- Nationality: French
Motorcycle racing career statistics
Grand Prix motorcycle racing
| Active years | 1989–1997 |
| Team(s) | Honda, Aprilia, Yamaha |
| Starts | Wins | Podiums | Poles | F. laps | Points |
| 98 |  |  |  |  |  |

= Frédéric Protat =

French motorcycle racer (born 1966)

Frédéric Protat (born 17 July 1966) is a French former professional motorcycle racer. He was the 1991 250cc French superbike champion.

Born in Bron, Protat began his career in Grand Prix motorcycle racing in the 1989 season riding an Aprilia in the 250cc class at the 1989 French motorcycle Grand Prix.
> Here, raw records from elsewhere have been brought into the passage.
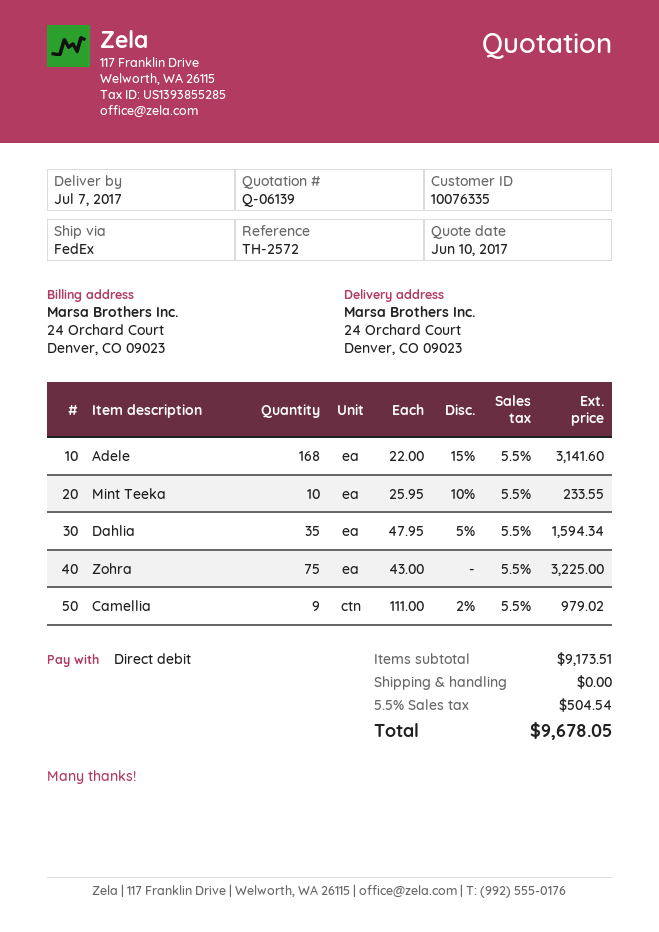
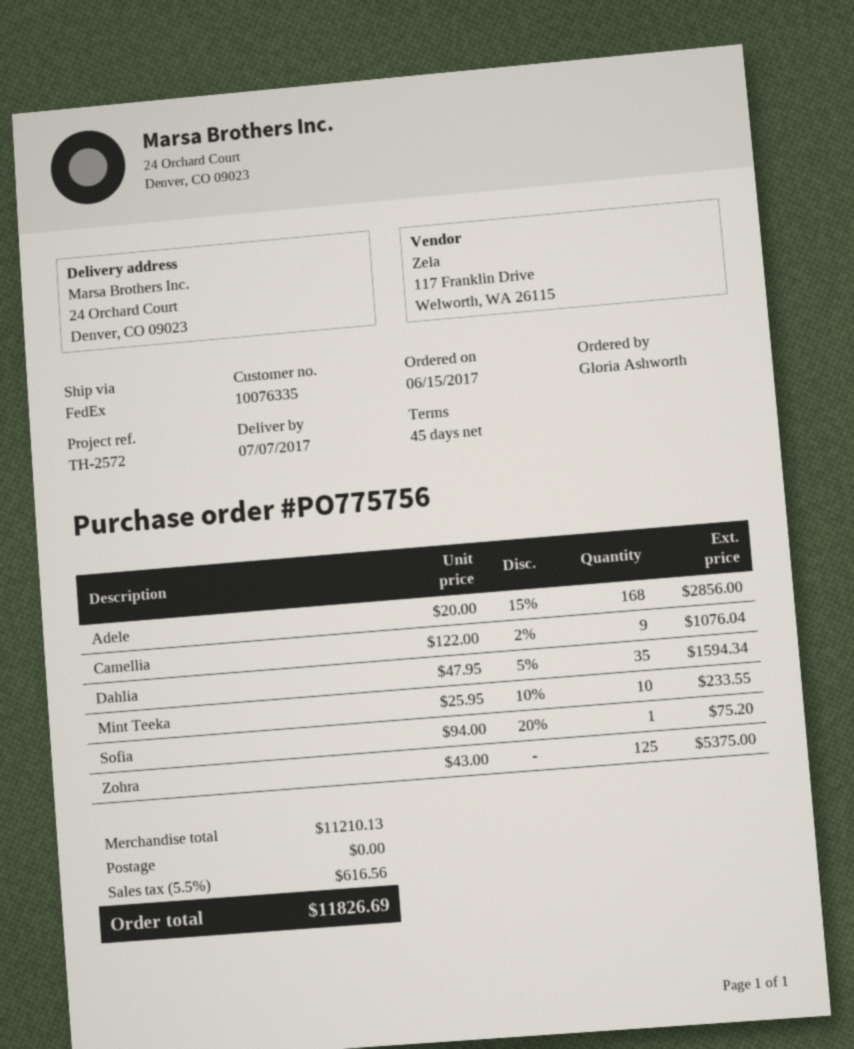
Adele: 168 x 22.00 - 15% = 3141.60 -> 168 x 20.00 - 15% = 2856.00
Zohra: 75 x 43.00 = 3225.00 -> 125 x 43.00 = 5375.00
Camellia: 9 x 111.00 - 2% = 979.02 -> 9 x 122.00 - 2% = 1076.04
Sofia: none -> 1 x 94.00 - 20% = 75.20
subtotal: 9173.51 -> 11210.13
tax: 5.5% = 504.54 -> 5.5% = 616.56
total: 9678.05 -> 11826.69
He later participated with Aprilia again in 1991 in the 250 cc class. Between 1992 and 1994, he took part in championships sometimes with Honda, and sometimes with Aprilia.

1995 saw Protat move up to the 500cc class riding an ROC Yamaha. In 1996, he was the highest ranking privateer in the 500cc class, finishing the season in 15th place. Protat's final season in the 500cc class was in 1997 riding a Honda.

Protat scored 12 points in the 250cc Grand Prix class and 41 points in 500cc category.

In 1998 and 1999, Protat participated in the World Superbike Championship for Ducati.

In 1999, Protat was vice champion of France on a Ducati superbike.

In 2000 and 2001, Protat won the French Superbike Championship on a Ducati Superbike.

In 2002, Protat was vice champion of France on Ducati.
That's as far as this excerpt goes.